▽

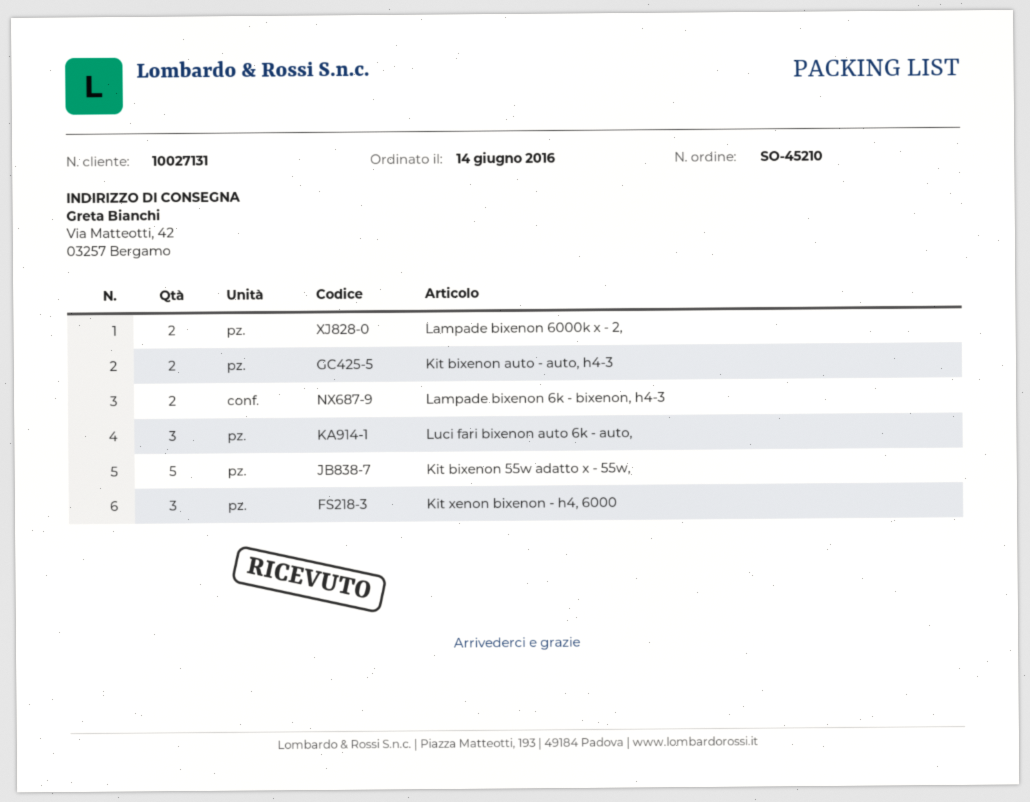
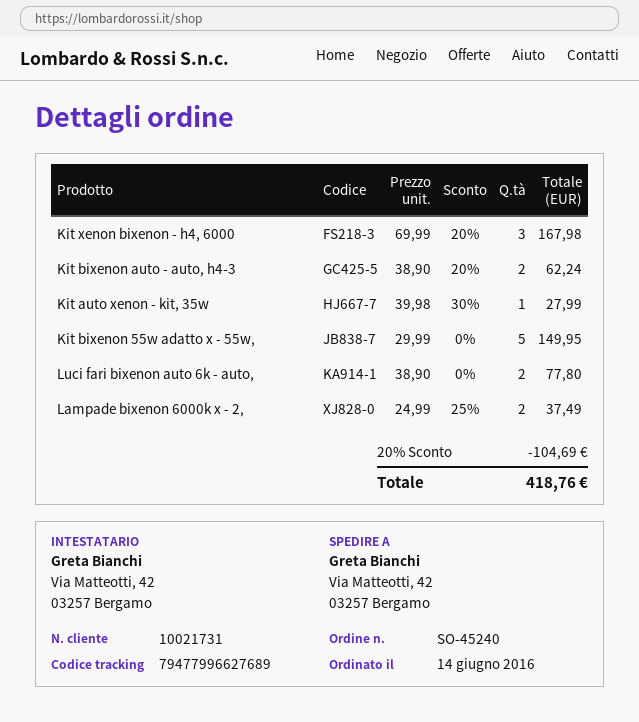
order number: SO-45210 -> SO-45240
customer number: 10027131 -> 10021731
Lampade bixenon 6k - bixenon, h4-3: 2 -> none
Luci fari bixenon auto 6k - auto,: 3 -> 2
Kit auto xenon - kit, 35w: none -> 1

△

→ **PROBLEM REQUIREMENTS**
Hand back the records above exactly, leaving out every picture.

→ **COMPLETED EXERCISE**
order number: SO-45210 -> SO-45240
customer number: 10027131 -> 10021731
Lampade bixenon 6k - bixenon, h4-3: 2 -> none
Luci fari bixenon auto 6k - auto,: 3 -> 2
Kit auto xenon - kit, 35w: none -> 1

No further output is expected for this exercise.